ヴェロッサは今でもクレスタ・マークUより輝いていて、いいデザインだと思います。近所のスーパーで良く見かける年配の方がとてもキレイにして楽しそうに乗っておられて、自分も将来はGHアテンザをこういう風に乗っていきたいなと感じ入っています。

Posted by CARDRIVEGOGO at 2013年05月09日 13:23
はじめまして。
車の購入を検討しているもので、たびたびブログを拝見させていただいています。
私の妻もなかなかミーハーで、BMW3がよいと言っているのですが、僕はあまり3シリーズには乗り気がしません。
私の中ではアテンザかスカイラインクーペかホンダアコードが推しで考えています。
CARDRIVEGOGOさんの彼女さんは、最終的にはアテンザに納得しておられるのでしょうか。

Posted by Ara at 2013年05月14日 00:08

Araさんへ
コメントありがとうございます。

彼女は2代目アテンザをとても気に入ってくれていて、ドライブはどこにでも付いてきてくれます。
いろんな所でアテンザの写真を撮っては友達に見せているようです。

彼女はかなり自分の趣味に影響されるタイプなので、あまり参考にならないかもしれませんが・・・。

アテンザ・スカクー・アコードならどこ走っても、恥ずかしくないくらいに立派でオーラありますよ。
BMW3の方がありふれていて平凡な印象ですよね。



Posted by CARDRIVEGOGO at 2013年05月14日 01:14
新型のBMW乗られた事ありますか?
馬力やトルク云々で判断するのは素人過ぎますよ。
私はレクサス派ですが、BMWは凄く良くできた車です。
アテンザも乗りましたが、これも値段の割には良くできた車だと思います。
もし、乗られての意見なら何も言うことはありませんが、
乗られてもいないなら、是非乗って見てください。
Posted by at 2013年05月14日 22:07
レスありがとうございます。
CARDRIVEGOGOさんの彼女さんはアテンザをとても気に入ってくれたんですね。
CARDRIVEGOGOさんの趣味に影響されるなんて、可愛らしい方ですね。

私も妻と、もうすこしいろいろ話し合ってみます。
結局運転するのは私なので、自分の意見が伝わるといいな笑
Posted by Ara at 2013年05月14日 23:02
名無し様へ

コメントありがとうございます。
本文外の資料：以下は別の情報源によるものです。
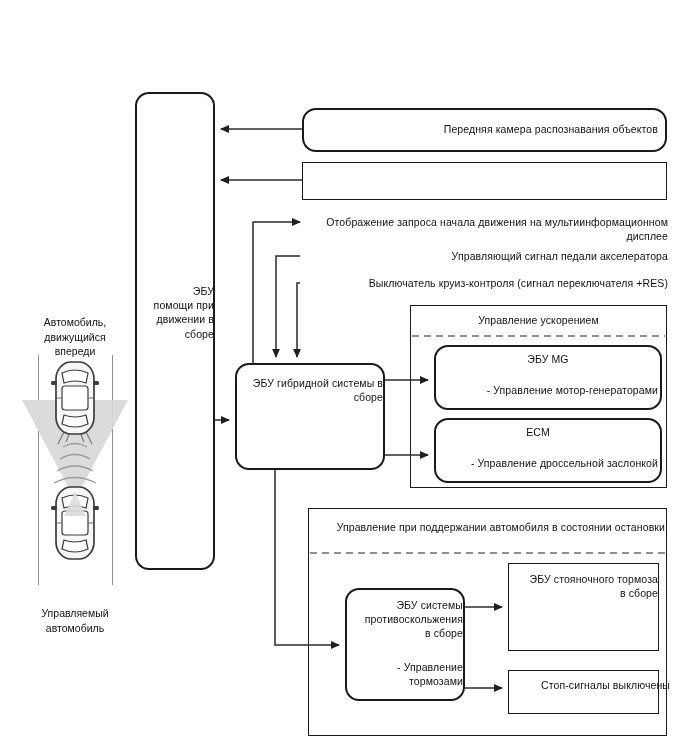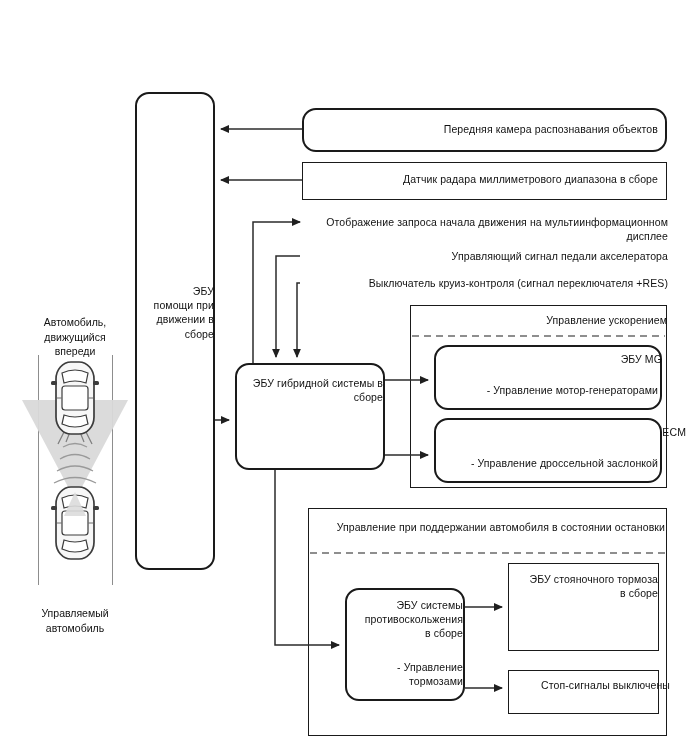--- a/index.html
+++ b/index.html
@@ -7,21 +7,21 @@
   #canvas{position:relative;width:688px;height:755px;overflow:hidden;background:#fff;}
 
   .box{position:absolute;box-sizing:border-box;background:#fff;}
   .b-round{border:2px solid #1a1a1a;border-radius:14px;}
   .b-square{border:1.6px solid #1a1a1a;}
   .b-group{border:1.6px solid #1a1a1a;}
 
   .txt{position:absolute;font-size:10.5px;line-height:1.35;color:#111;
        white-space:pre-line;letter-spacing:.1px;text-align:right;}
   .tlabel{position:absolute;font-size:10.5px;line-height:1.4;color:#111;
-       white-space:pre-line;text-align:right;letter-spacing:.1px;}
+       white-space:pre-line;text-align:center;letter-spacing:.1px;}
 
   svg.wires{position:absolute;left:0;top:0;width:688px;height:755px;overflow:visible;}
   .lane{position:absolute;width:0;border-left:1.6px solid #8d8d8d;}
   .annot{position:absolute;font-size:10.5px;line-height:1.4;text-align:center;
          white-space:pre-line;color:#111;}
 </style>
 </head>
 <body>
 
 <div id="canvas">
@@ -84,21 +84,20 @@
   <div class="box b-round" style="left:135px; top:92px; width:80px; height:478px;"></div>
   <div class="txt" style="left:144px; top:284px; width:70px;">ЭБУ
 помощи при
 движении в
 сборе</div>
 
   <div class="box b-round" style="left:302px; top:108px; width:365px; height:44px;"></div>
   <div class="txt" style="left:318px; top:122px; width:340px;">Передняя камера распознавания объектов</div>
 
   <div class="box b-square" style="left:302px; top:162px; width:365px; height:38px;"></div>
-  <div class="txt" style="left:318px; top:172px; width:340px;">Датчик радара миллиметрового диапазона в сборе</div>
 
   <div class="txt" style="left:308px; top:215px; width:360px;">Отображение запроса начала движения на мультиинформационном
 дисплее</div>
 
   <div class="txt" style="left:308px; top:276px; width:360px;">Выключатель круиз-контроля (сигнал переключателя +RES)</div>
 
   <div class="txt" style="left:308px; top:249px; width:360px;">Управляющий сигнал педали акселератора</div>
 
   <div class="box b-round" style="left:235px; top:363px; width:150px; height:107px;"></div>
   <div class="txt" style="left:243px; top:376px; width:140px;">ЭБУ гибридной системы в
@@ -108,21 +107,21 @@
   <div class="tlabel" style="left:410px; top:313px; width:257px;">Управление ускорением</div>
   <svg class="wires" aria-hidden="true">
     <line x1="412" y1="336" x2="665" y2="336" stroke="#6a6a6a" stroke-width="1.4" stroke-dasharray="7,5"></line>
   </svg>
 
   <div class="box b-round" style="left:434px; top:345px; width:228px; height:65px;"></div>
   <div class="tlabel" style="left:434px; top:352px; width:228px;">ЭБУ MG</div>
   <div class="txt" style="left:446px; top:383px; width:212px;">- Управление мотор-генераторами</div>
 
   <div class="box b-round" style="left:434px; top:418px; width:228px; height:65px;"></div>
-  <div class="tlabel" style="left:434px; top:425px; width:208px;padding-left:44px;">ECM</div>
+  <div class="tlabel" style="left:434px; top:425px; width:208px;">ECM</div>
   <div class="txt" style="left:446px; top:456px; width:212px;">- Управление дроссельной заслонкой</div>
 
   <div class="box b-group" style="left:308px; top:508px; width:359px; height:228px;"></div>
   <div class="txt" style="left:320px; top:520px; width:345px;">Управление при поддержании автомобиля в состоянии остановки</div>
   <svg class="wires" aria-hidden="true">
     <line x1="310" y1="553" x2="665" y2="553" stroke="#6a6a6a" stroke-width="1.4" stroke-dasharray="7,5"></line>
   </svg>
 
   <div class="box b-round" style="left:345px; top:588px; width:120px; height:113px;"></div>
   <div class="txt" style="left:355px; top:598px; width:108px;">ЭБУ системы

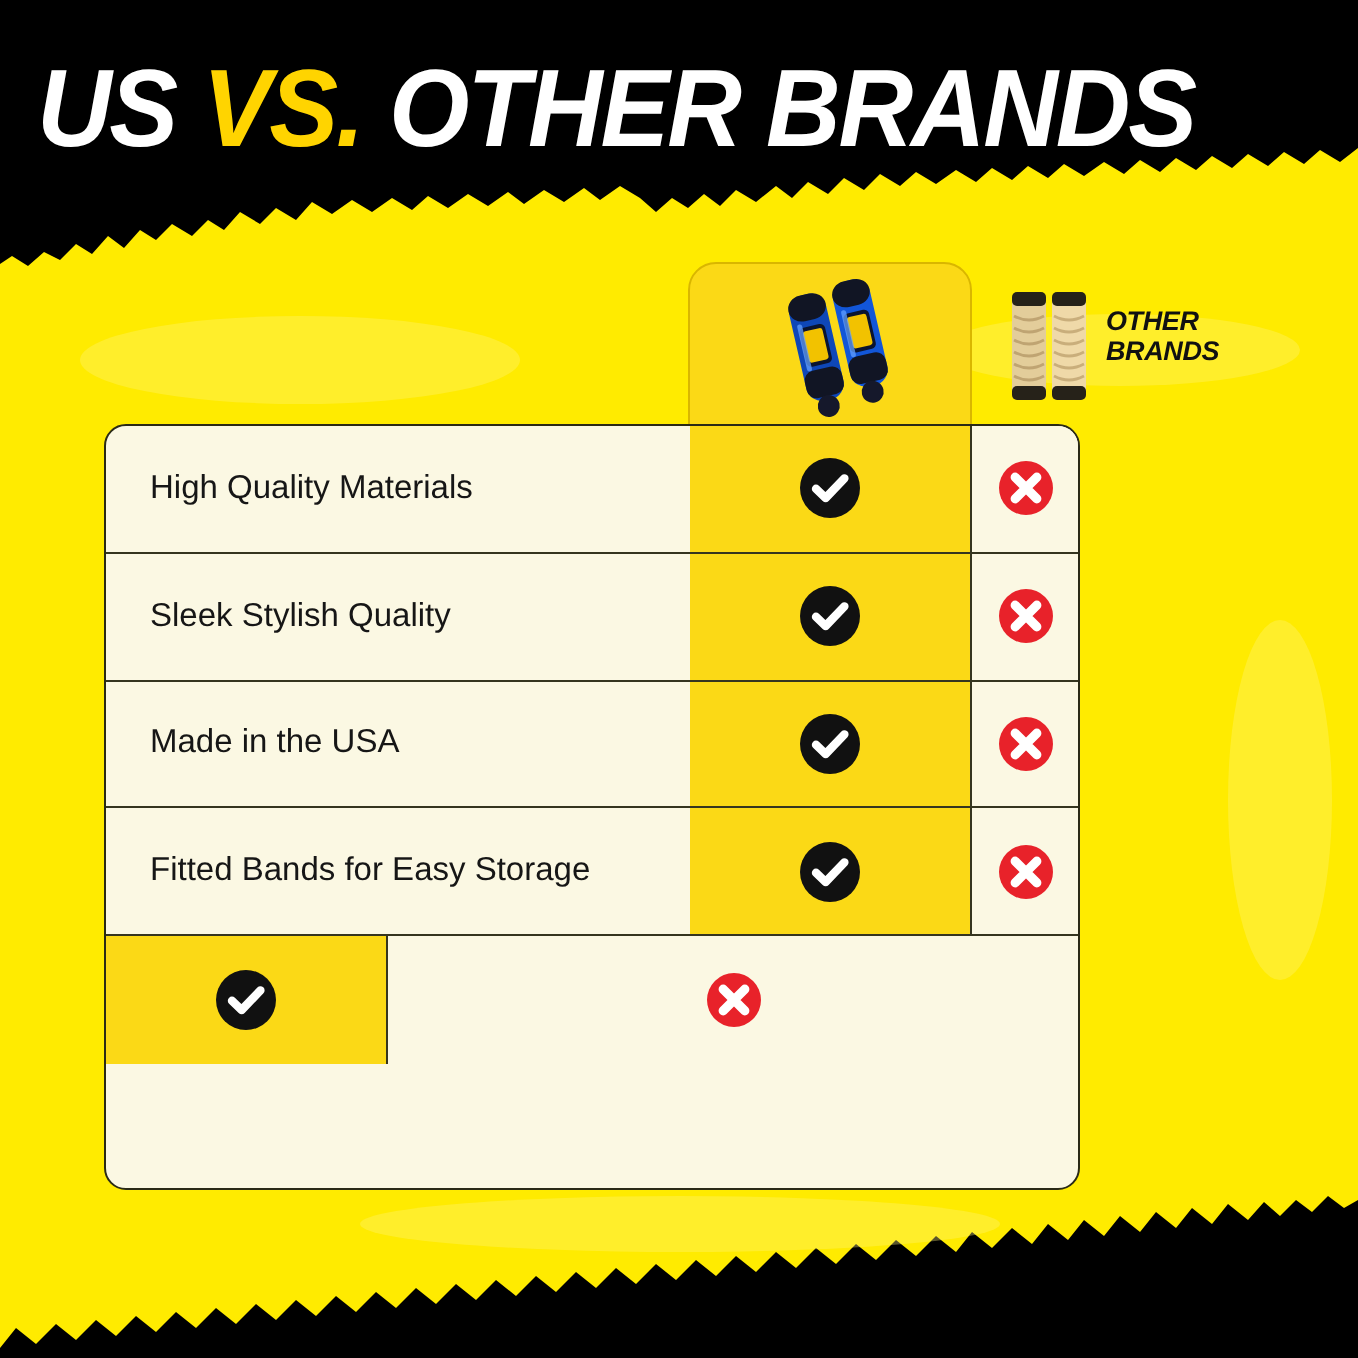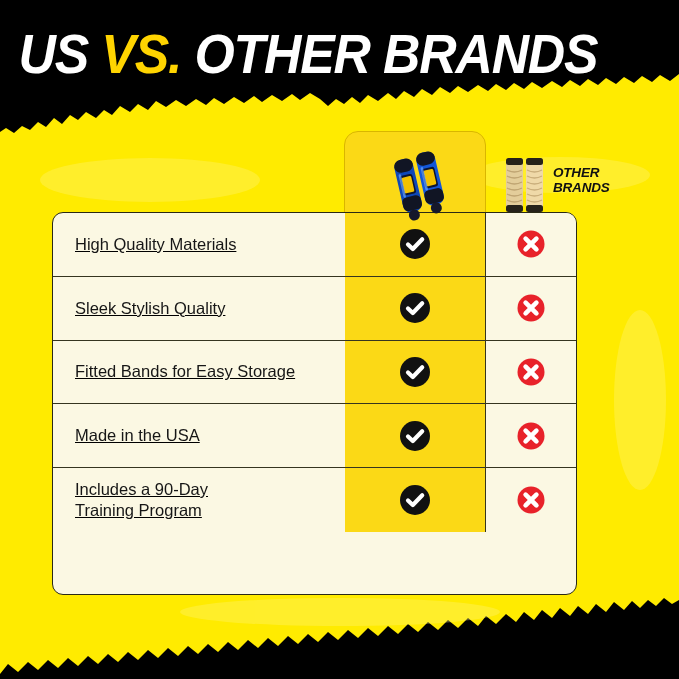--- a/index.html
+++ b/index.html
@@ -57,21 +57,21 @@
     transform-origin: center center;
   }
   .title-text .accent {
     color: #FFD400;
   }
 
   
   .header-zone {
     position: absolute;
     left: 0;
-    top: 144px;
+    top: 132px;
     width: 679px;
     height: 82px;
     z-index: 6;
   }
 
   .us-product {
     position: absolute;
     left: 385px;
     top: 6px;
     width: 70px;
@@ -113,29 +113,28 @@
     border-bottom-right-radius: 2px;
     box-sizing: border-box;
     z-index: 3;
   }
 
   
   .table {
     position: absolute;
     left: 52px;
     top: 212px;
-    width: 525px;
+    width: 488px;
     height: 383px;
     background: #FBF8E3;
     border: 1.6px solid #2a2a16;
     border-radius: 11px;
     box-sizing: border-box;
     z-index: 4;
     overflow: hidden;
-    text-decoration: underline;
   }
   .row {
     position: relative;
     display: flex;
     height: 63.8px;
     box-sizing: border-box;
     border-bottom: 1.5px solid #35351f;
   }
   .row:last-child {
     border-bottom: none;
@@ -312,54 +311,52 @@
       <div class="cell-other">
         <svg class="icon-cross" viewBox="0 0 30 30" xmlns="http://www.w3.org/2000/svg">
             <circle cx="15" cy="15" r="13.5" fill="#E8222A"></circle>
             <path d="M9.6 9.6 L20.4 20.4 M20.4 9.6 L9.6 20.4" stroke="#ffffff" stroke-width="4.6" stroke-linecap="round"></path>
           </svg>
       </div>
     </div>
 
 
     <div class="row">
+      <div class="cell-feature">Made in the USA</div>
+      <div class="cell-us">
+        <svg class="icon-check" viewBox="0 0 30 30" xmlns="http://www.w3.org/2000/svg">
+            <circle cx="15" cy="15" r="15" fill="#111111"></circle>
+            <path d="M8 15.4 L12.8 20 L22.2 10.2" fill="none" stroke="#ffffff" stroke-width="4.2" stroke-linecap="round" stroke-linejoin="round"></path>
+          </svg>
+      </div>
+      <div class="cell-other">
+        <svg class="icon-cross" viewBox="0 0 30 30" xmlns="http://www.w3.org/2000/svg">
+            <circle cx="15" cy="15" r="13.5" fill="#E8222A"></circle>
+            <path d="M9.6 9.6 L20.4 20.4 M20.4 9.6 L9.6 20.4" stroke="#ffffff" stroke-width="4.6" stroke-linecap="round"></path>
+          </svg>
+      </div>
+    </div>
+
+    <div class="row">
       <div class="cell-feature">Fitted Bands for Easy Storage</div>
       <div class="cell-us">
         <svg class="icon-check" viewBox="0 0 30 30" xmlns="http://www.w3.org/2000/svg">
             <circle cx="15" cy="15" r="15" fill="#111111"></circle>
             <path d="M8 15.4 L12.8 20 L22.2 10.2" fill="none" stroke="#ffffff" stroke-width="4.2" stroke-linecap="round" stroke-linejoin="round"></path>
           </svg>
       </div>
       <div class="cell-other">
         <svg class="icon-cross" viewBox="0 0 30 30" xmlns="http://www.w3.org/2000/svg">
             <circle cx="15" cy="15" r="13.5" fill="#E8222A"></circle>
             <path d="M9.6 9.6 L20.4 20.4 M20.4 9.6 L9.6 20.4" stroke="#ffffff" stroke-width="4.6" stroke-linecap="round"></path>
           </svg>
       </div>
     </div>
 
     <div class="row">
-      <div class="cell-feature">Made in the USA</div>
-      <div class="cell-us">
-        <svg class="icon-check" viewBox="0 0 30 30" xmlns="http://www.w3.org/2000/svg">
-            <circle cx="15" cy="15" r="15" fill="#111111"></circle>
-            <path d="M8 15.4 L12.8 20 L22.2 10.2" fill="none" stroke="#ffffff" stroke-width="4.2" stroke-linecap="round" stroke-linejoin="round"></path>
-          </svg>
-      </div>
-      <div class="cell-other">
-        <svg class="icon-cross" viewBox="0 0 30 30" xmlns="http://www.w3.org/2000/svg">
-            <circle cx="15" cy="15" r="13.5" fill="#E8222A"></circle>
-            <path d="M9.6 9.6 L20.4 20.4 M20.4 9.6 L9.6 20.4" stroke="#ffffff" stroke-width="4.6" stroke-linecap="round"></path>
-          </svg>
-      </div>
-    </div>
-
-    <div class="row">
-      <div class="cell-feature">Includes a 90-Day
-Training Program</div>
       <div class="cell-us">
         <svg class="icon-check" viewBox="0 0 30 30" xmlns="http://www.w3.org/2000/svg">
             <circle cx="15" cy="15" r="15" fill="#111111"></circle>
             <path d="M8 15.4 L12.8 20 L22.2 10.2" fill="none" stroke="#ffffff" stroke-width="4.2" stroke-linecap="round" stroke-linejoin="round"></path>
           </svg>
       </div>
       <div class="cell-other">
         <svg class="icon-cross" viewBox="0 0 30 30" xmlns="http://www.w3.org/2000/svg">
             <circle cx="15" cy="15" r="13.5" fill="#E8222A"></circle>
             <path d="M9.6 9.6 L20.4 20.4 M20.4 9.6 L9.6 20.4" stroke="#ffffff" stroke-width="4.6" stroke-linecap="round"></path>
当方は完全なる「素人」なので、その辺はご賢察頂ければと思います。

BMWに乗ったことあるかというご指摘ですが、「L2」「L7」のBMWにはまったく興味がないので乗ったことはありません。「L6」には知人に無理言って運転させてもらったことがあります。個人的な感想ではホンダのレジェンドの方が好きです。

BMWのクルマを否定する気はありませんが、3シリーズを250万で日本メーカーがコピーするのは十分可能ですし、500万円を払う人の勝手ではありますが、理解できないなと思います(ほぼ同性能の320iとアテンザ25EXの価格がドイツでは逆転しているのは何故ですか?それでもアテンザの方が売れるのは何故ですか?)。

レクサスにしても、先代ISの旧型プラットホームで500万円はまったく理解できないです。今の所はLS以外には評価できないです。